第69話私も罪な女である
◆
今年は色々あった。
初めての事も、苦手な事も、不得意な事も、全て隣に水樹がいるだけで楽しい思い出に変わって行くから不思議であると共に、こういう日々がこれからも続いて行くようにと願う。
「と、言うわけでみかん取って来て頂戴」
「何が『と、言う訳で』だよ。 自分で取って来れば良いだろ?」
「玄関横のダンボール箱に入ってるから」
「え? 無視ですか? そして何で俺まだ了承していないのに俺が取りに行く前提で話を進めているんだよ」
「うるさいわね。 愛する彼女のために身を粉にして働きたいと思うのが男性でしょう? だから私がその願いを叶えてあげようとしてんじゃない。 そう、これはいうなれば自演事業よ慈善事業」
「何が慈善事業だよ。 それに美奈子の理論で言えば、男は仕事、女は家事って事になるから彼氏の為に家の事を献身的なサポートで支えるのが女性ってことになるが?」
「…………」
「…………」
「コタツから出たくないだけでしょう? だったら取りに行くくらいしてくれても良いじゃない」
「そのコタツの魔力にどっぷりハマってしまっているのは美奈子もだろう?」
外はすっかり寒くなり、今日に至っては雪まで降っている始末。
そんな日にコタツから出ろと言うのは死刑宣告に近いほどの発言である。
彼女に対してその態度は何んだと言いたいところだけれども、私も水樹と同じくコタツムリ一族故に、私が出て取りに行くという答えはない。

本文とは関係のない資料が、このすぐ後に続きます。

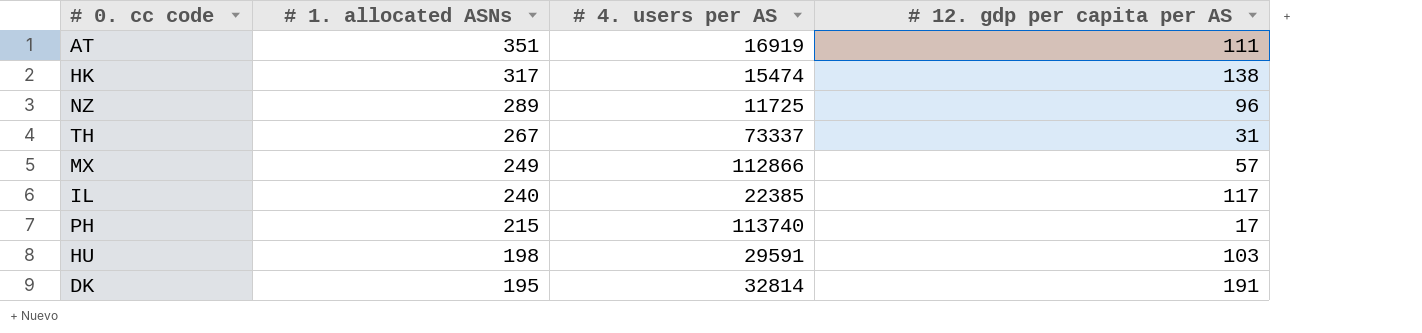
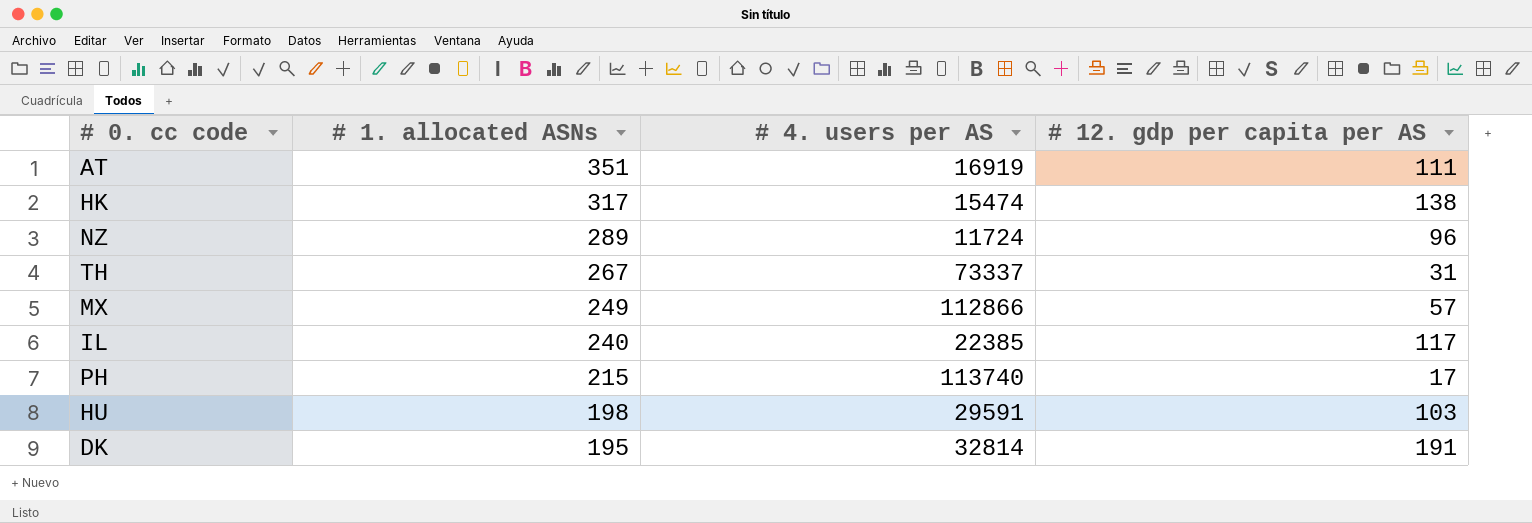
NZ | # 4. users per AS: 11725 -> 11724

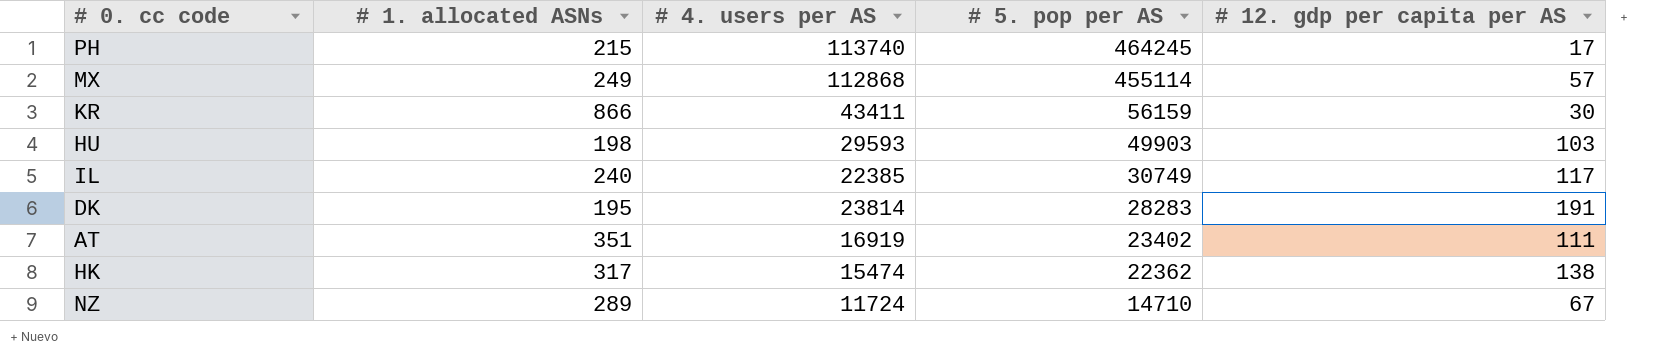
row order: # 1. allocated ASNs descending -> # 5. pop per AS descending
column # 5. pop per AS | position: none -> 4
row TH: 267 | 73337 | 31 -> none
MX | # 4. users per AS: 112866 -> 112868
row KR: none -> 866 | 43411 | 56159 | 30
HU | # 4. users per AS: 29591 -> 29593
DK | # 4. users per AS: 32814 -> 23814
NZ | # 12. gdp per capita per AS: 96 -> 67

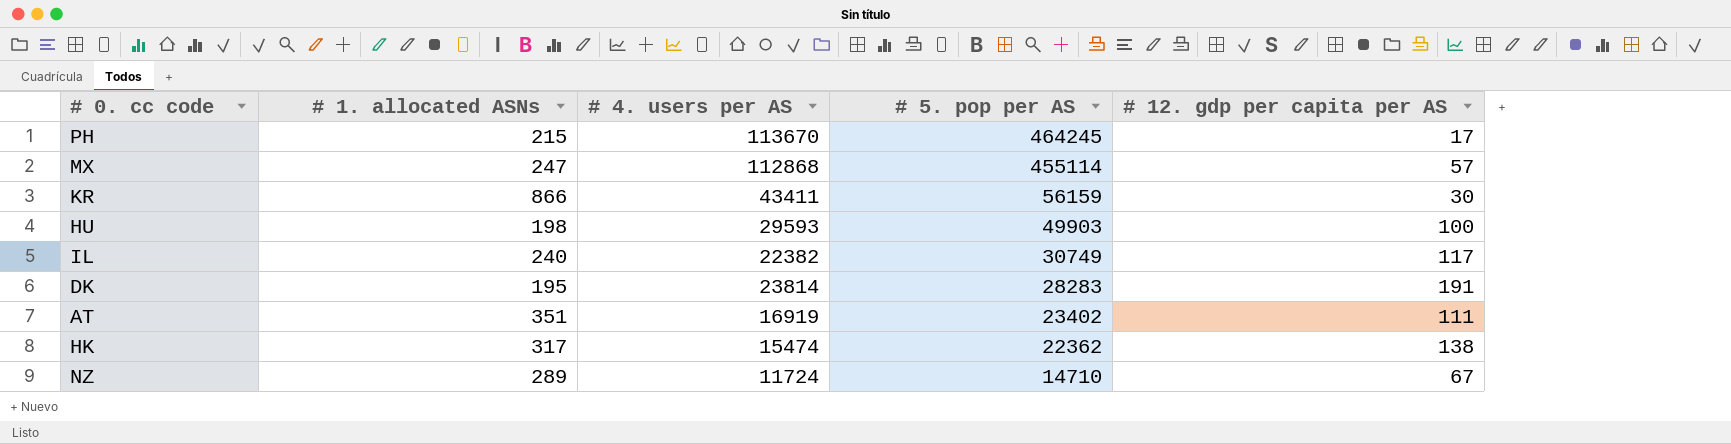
PH | # 4. users per AS: 113740 -> 113670
MX | # 1. allocated ASNs: 249 -> 247
HU | # 12. gdp per capita per AS: 103 -> 100
IL | # 4. users per AS: 22385 -> 22382

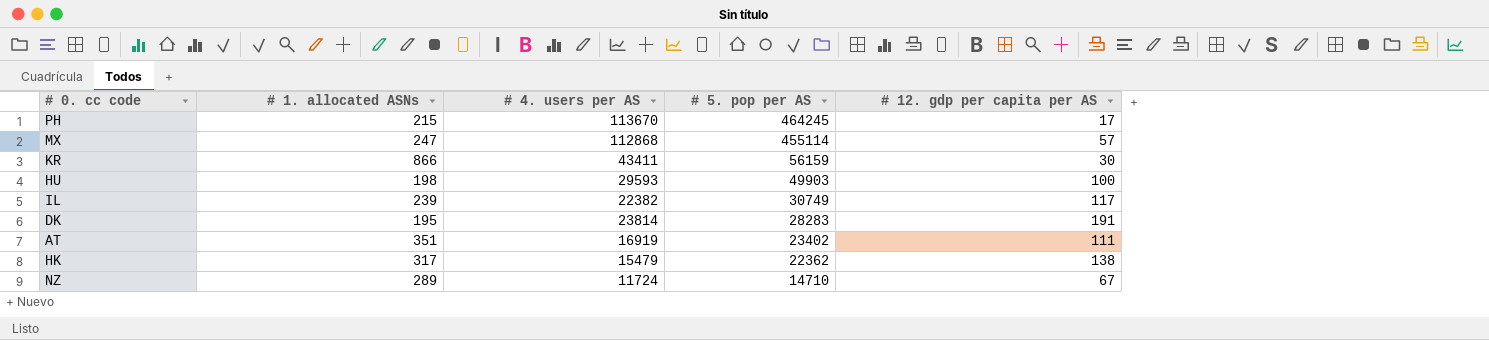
IL | # 1. allocated ASNs: 240 -> 239
HK | # 4. users per AS: 15474 -> 15479

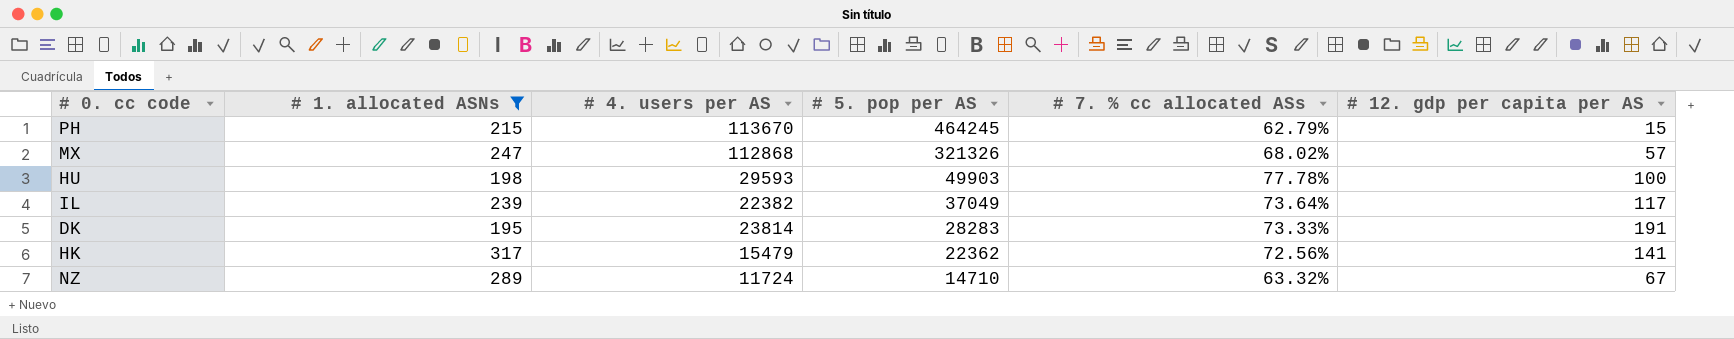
filter: none -> # 1. allocated ASNs <= 317
column # 7. % cc allocated ASs | position: none -> 5
PH | # 12. gdp per capita per AS: 17 -> 15
MX | # 5. pop per AS: 455114 -> 321326
IL | # 5. pop per AS: 30749 -> 37049
HK | # 12. gdp per capita per AS: 138 -> 141

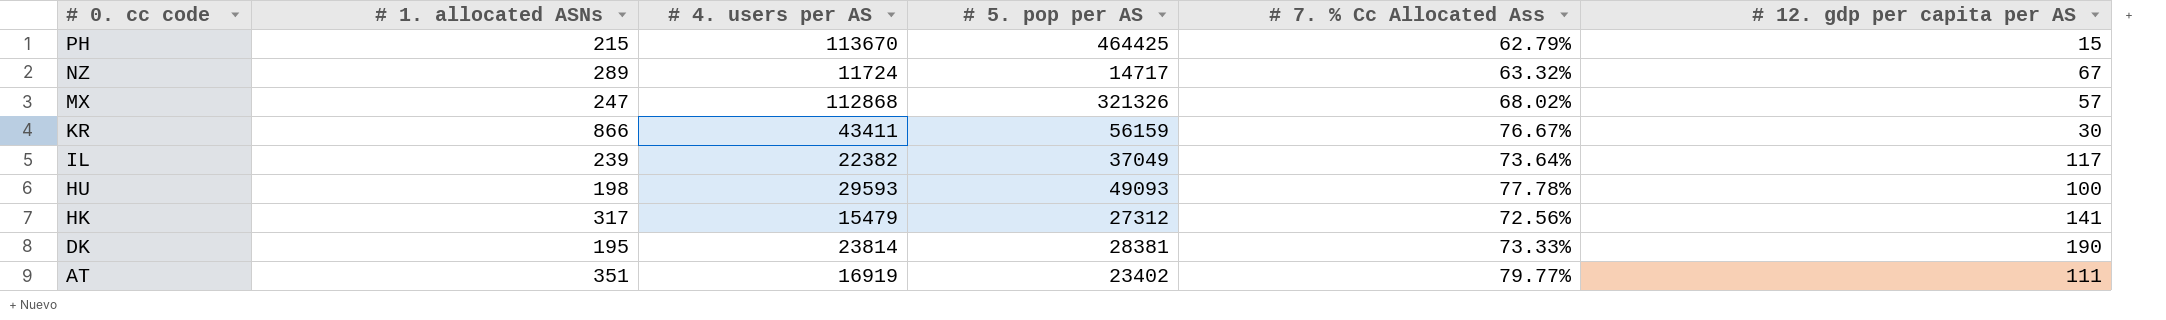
filter: # 1. allocated ASNs <= 317 -> none
row order: # 5. pop per AS descending -> # 0. cc code descending
column name: # 7. % cc allocated ASs -> # 7. % Cc Allocated Ass
PH | # 5. pop per AS: 464245 -> 464425
NZ | # 5. pop per AS: 14710 -> 14717
HU | # 5. pop per AS: 49903 -> 49093
HK | # 5. pop per AS: 22362 -> 27312
DK | # 5. pop per AS: 28283 -> 28381
DK | # 12. gdp per capita per AS: 191 -> 190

そして、どちらからともなく近づいていき、最終的には二人寄り添う。
みかんがなくても、体と体が触れある距離にいる、ただそれだけで幸せである。
「今年も色々あったね」
「そうだなぁ。去年も色々あったけど今年は今年で色々あったな……」
この、二人でまったりする時間が私は大好きだ。
そしてそれ以上にイチャイチャする時間の方が好きである。
「どうしたそんな表情をして。 もうそろそろお前の家族が帰って来るんじゃないのか?」
「そうだけど、帰って来るまではイチャイチャできる……」
私たちはセックスこそしてはいないもののキスまでならば二人の時間ができた時には絶対するようになった。
言い換えればキスの味にハマった。
お互いに触れているだけで幸せになれるのだ。
キスなんかすればもう頭が真っ白になってしまうくらい幸せを感じてしまう。
もはや中毒とも言えよう。
好きな人とのキスの字を一度でも知ってしまったら、知らなかったあの頃にはもう戻れない。
そう、私は大人の階段を着実に登っていっているのである。